_DATA EXTRACT_.
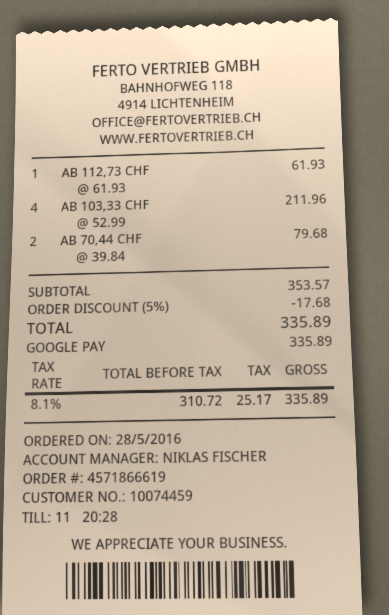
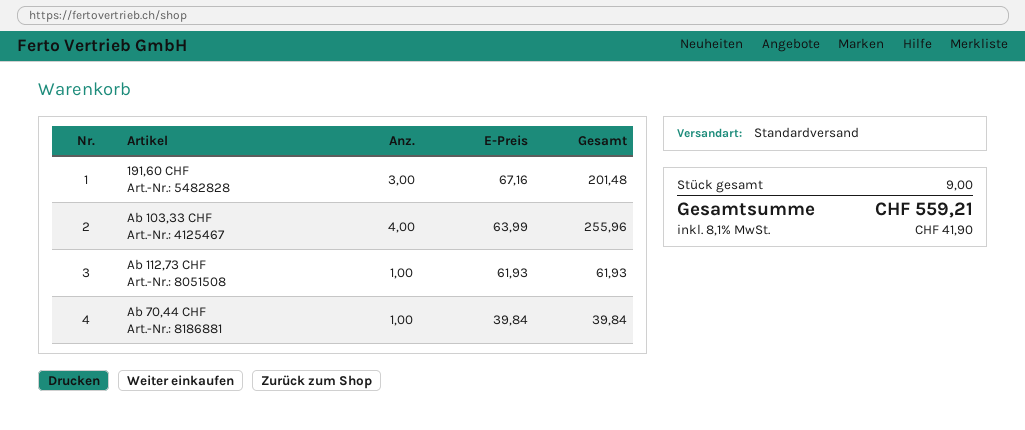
AB 103,33 CHF: 4 x 52.99 = 211.96 -> 4 x 63.99 = 255.96
AB 70,44 CHF: 2 x 39.84 = 79.68 -> 1 x 39.84 = 39.84
191,60 CHF: none -> 3 x 67.16 = 201.48
discount: 5% = 17.68 -> none
tax: 8.1% = 25.17 -> 8.1% = 41.90
total: 335.89 -> 559.21

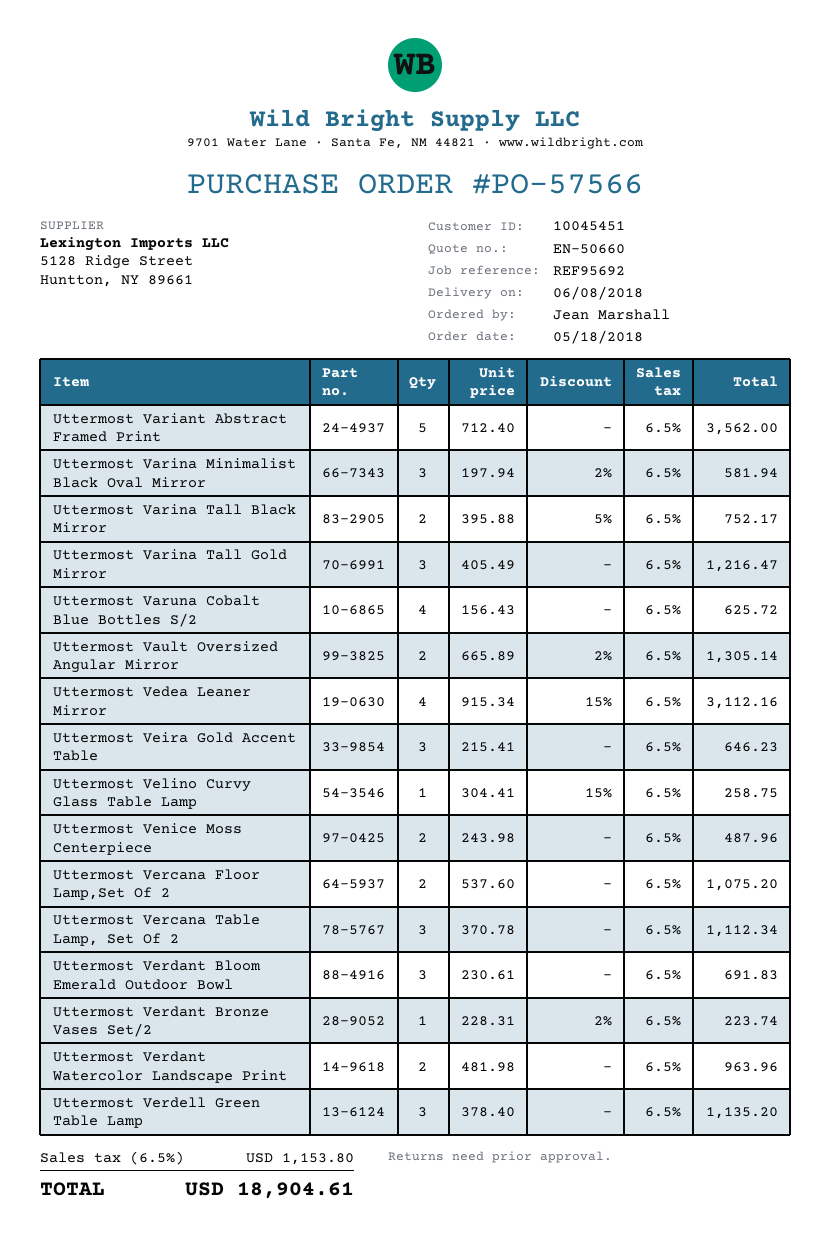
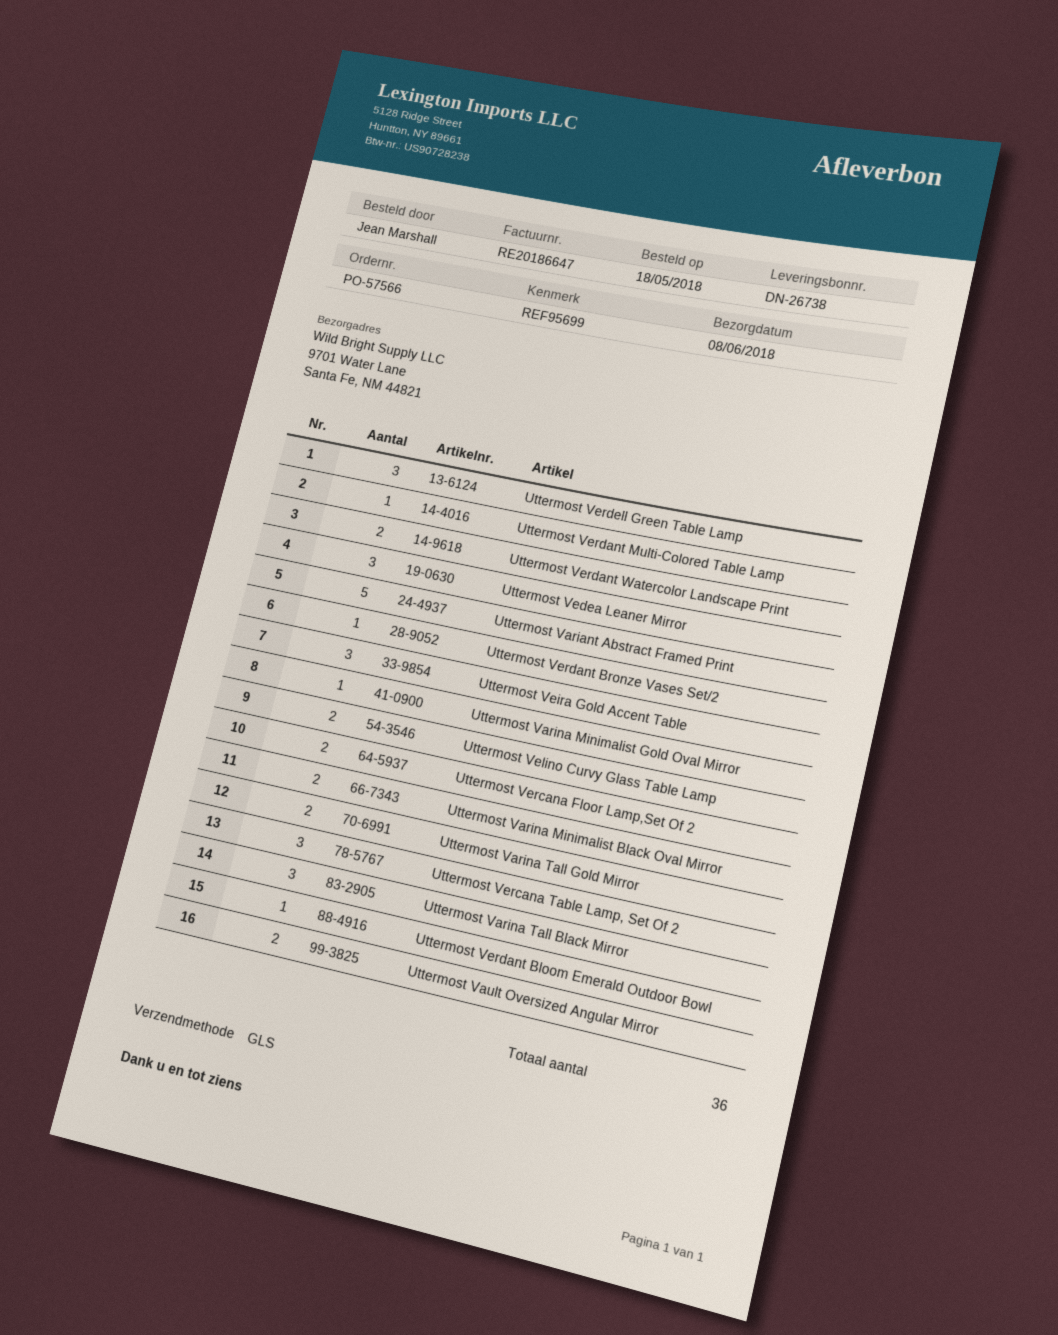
reference: REF95692 -> REF95699
Uttermost Varina Minimalist Black Oval Mirror: 3 -> 2
Uttermost Varina Tall Black Mirror: 2 -> 3
Uttermost Varina Tall Gold Mirror: 3 -> 2
Uttermost Varuna Cobalt Blue Bottles S/2: 4 -> none
Uttermost Vedea Leaner Mirror: 4 -> 3
Uttermost Velino Curvy Glass Table Lamp: 1 -> 2
Uttermost Venice Moss Centerpiece: 2 -> none
Uttermost Verdant Bloom Emerald Outdoor Bowl: 3 -> 1
Uttermost Verdant Multi-Colored Table Lamp: none -> 1
Uttermost Varina Minimalist Gold Oval Mirror: none -> 1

_ACTIVITY_.
Your answer must be an exact copy of every entry, with no pictures in it.

_ANSWER_.
AB 103,33 CHF: 4 x 52.99 = 211.96 -> 4 x 63.99 = 255.96
AB 70,44 CHF: 2 x 39.84 = 79.68 -> 1 x 39.84 = 39.84
191,60 CHF: none -> 3 x 67.16 = 201.48
discount: 5% = 17.68 -> none
tax: 8.1% = 25.17 -> 8.1% = 41.90
total: 335.89 -> 559.21

reference: REF95692 -> REF95699
Uttermost Varina Minimalist Black Oval Mirror: 3 -> 2
Uttermost Varina Tall Black Mirror: 2 -> 3
Uttermost Varina Tall Gold Mirror: 3 -> 2
Uttermost Varuna Cobalt Blue Bottles S/2: 4 -> none
Uttermost Vedea Leaner Mirror: 4 -> 3
Uttermost Velino Curvy Glass Table Lamp: 1 -> 2
Uttermost Venice Moss Centerpiece: 2 -> none
Uttermost Verdant Bloom Emerald Outdoor Bowl: 3 -> 1
Uttermost Verdant Multi-Colored Table Lamp: none -> 1
Uttermost Varina Minimalist Gold Oval Mirror: none -> 1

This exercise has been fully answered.